A82: Frankincense as a Potentially Novel Therapeutic Agent in Ovarian Cancer

Kamla Al-Salmani1,Esther Moss1,Don Jones1,Raj Patel2,Ikram Burney4,Ahmed Al-Harassi5,Mark D. Evans1,3

1Department of Cancer Studies, University of Leicester, Leicester, UK,2Department of Biochemistry, University of Leicester, Leicester, UK,3School of Allied Health Sciences, De Montfort University, Leicester, UK,4Department of Oncology, Sultan Qaboos University, Muscat, Oman,5University of Nizwa, Nizwa, Oman

Presenting date: Monday 2 November
Presenting time: 13.10-14.00

Background

 This study examines the biologically active component of Frankincense, 3-O-acetyl-11-keto-?-boswellic acid (AKBA), in ovarian cancer cells, to evaluate its potential cytotoxicity towards with high grade serous ovarian cancer and its ability to subvert resistance to cisplatin.

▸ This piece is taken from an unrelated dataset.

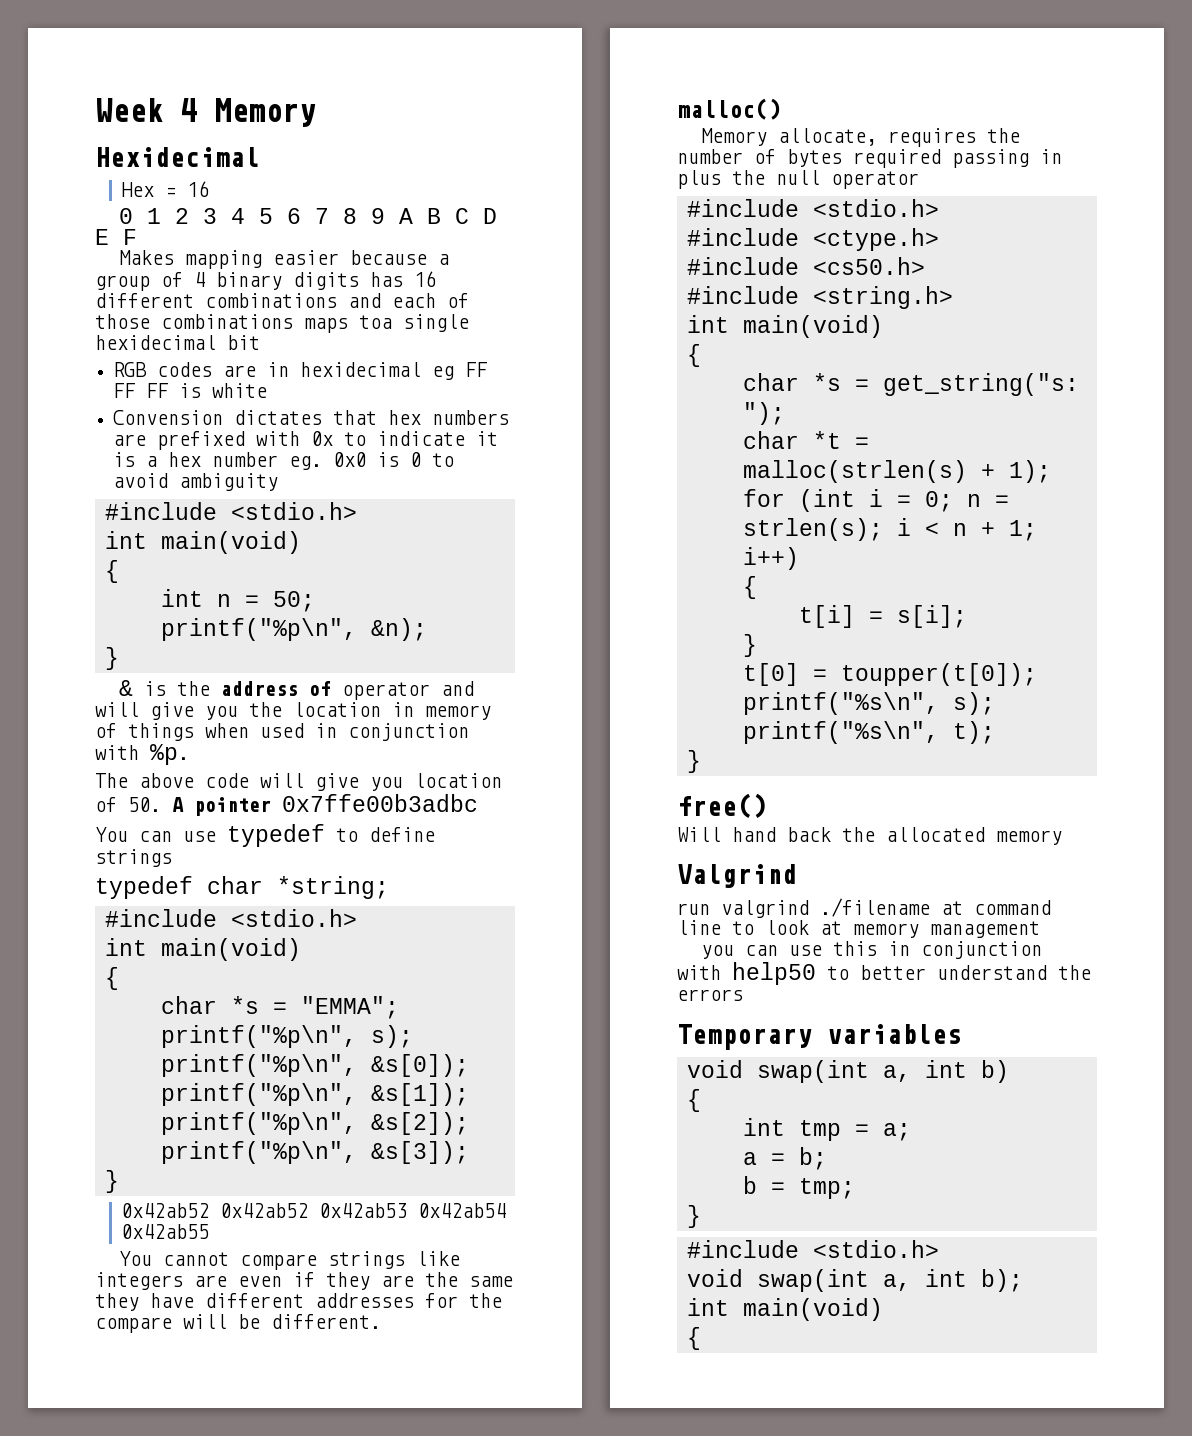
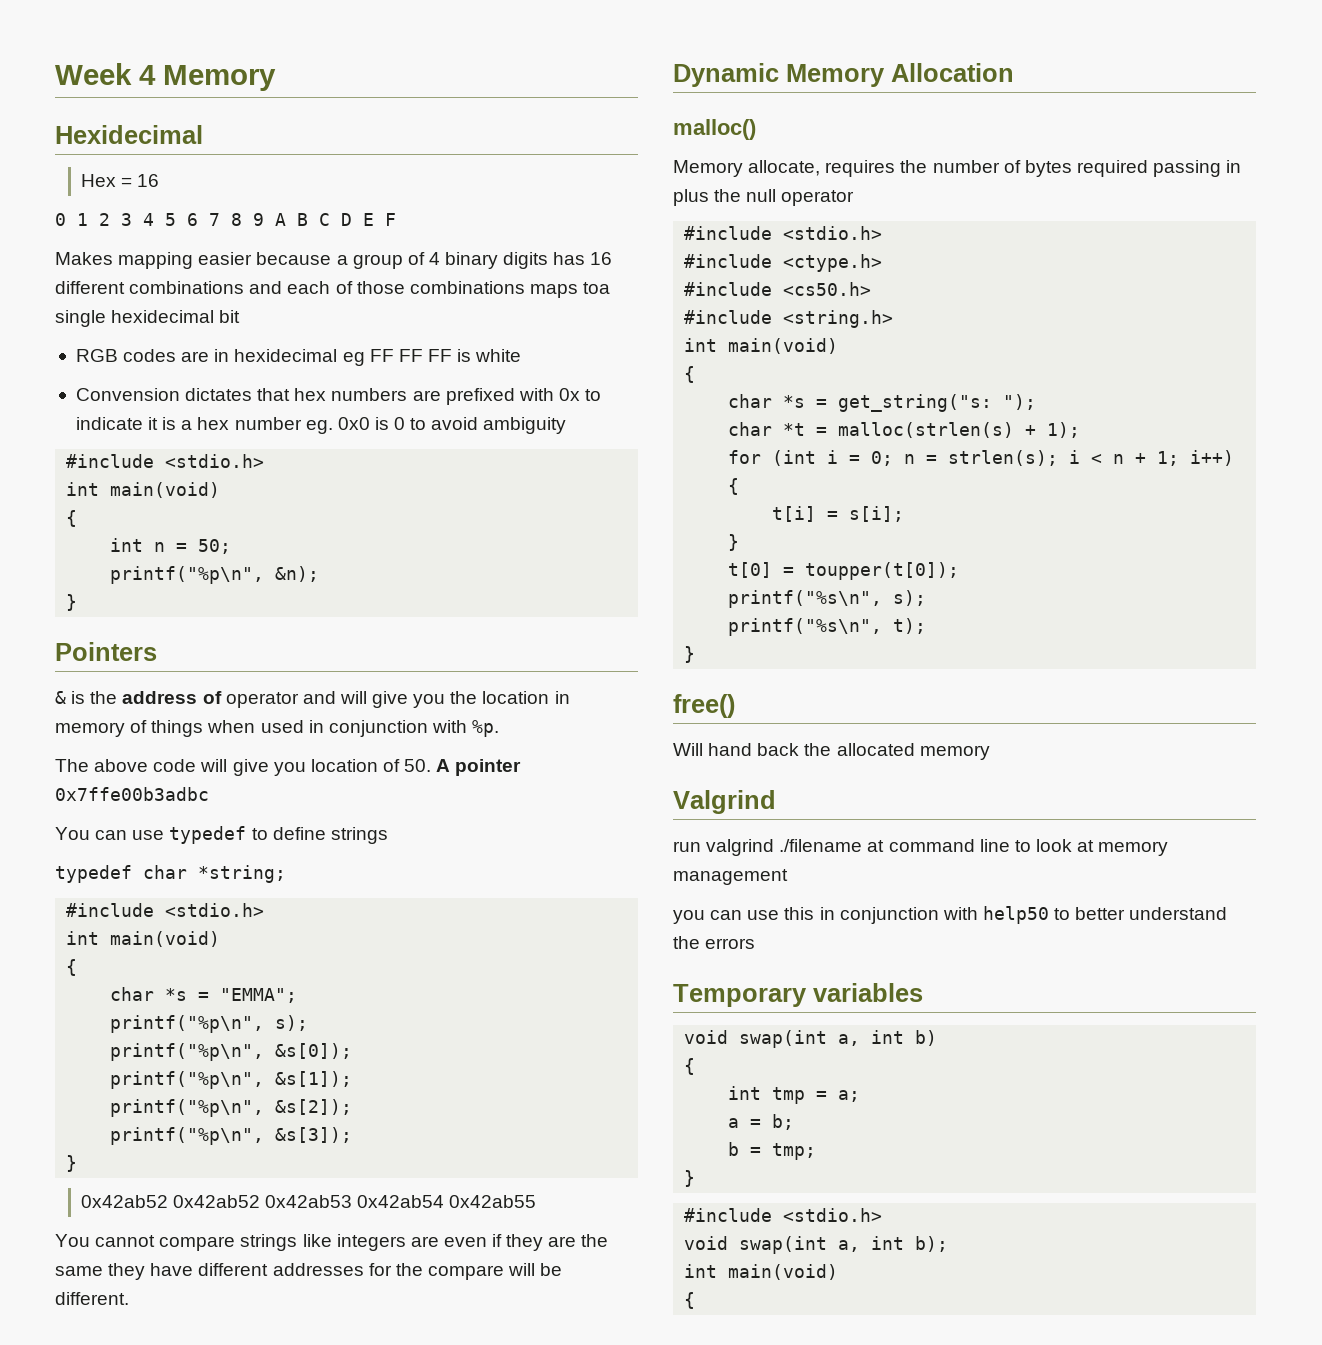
+ Pointers
+ Dynamic Memory Allocation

Ovarian cancer causes significant mortality, the five year survival rate is very low compared to other cancers, and most of the cases are diagnosed late. Most of these cases relapse and develop resistance to first line chemotherapy; therefore new strategies are urgently needed to overcome resistance. Extracts from Boswellia sp., used for centuries as herbal medicine in Asia, have known anti-inflammatory[1] properties and anti-cancer potential[2]. The active ingredients of Boswellia sp., boswellic acids, have many effects on various cancer cells including induction of apoptosis[3].

Method

Comet assay was used to detect the deoxyribonucleic acid (DNA) damage, flow cytometry to examine the cell cycle arrest, Annexin IV/PI for apoptosis, western blotting, Microarray and QPCR to confirm the specific apoptotic proteins expressions

Results

  

50µM AKBA induced significant (P<0.001) DNA damage (strand breaks and alkali-labile sites) immediately in all ovarian cancer cell lines compared to controls treated only with DMSO, whereas 15 µM and 25 µM AKBA induced significant DNA damage after 16 hours or more.  Significant cell death was observed at 15µM AKBA or higher, dependent on the exposure time, in all cell lines [OVCAR 4, UWB 1.289, A2780 and A2780-cis (cisplatin-resistant)]. OVCAR4 and A2780cis cell lines were significantly more sensitive to the cytotoxic effects of AKBA.

Conclusion

 AKBA is cytotoxic to ovarian cancer cells, at pharmacologically achievable concentrations.  AKBA exposure also induces multiple gene expression in different biological pathways in ovarian cancer cells.  AKBA may form the basis of a novel anticancer treatment for ovarian cancer perhaps alongside conventional chemotherapy.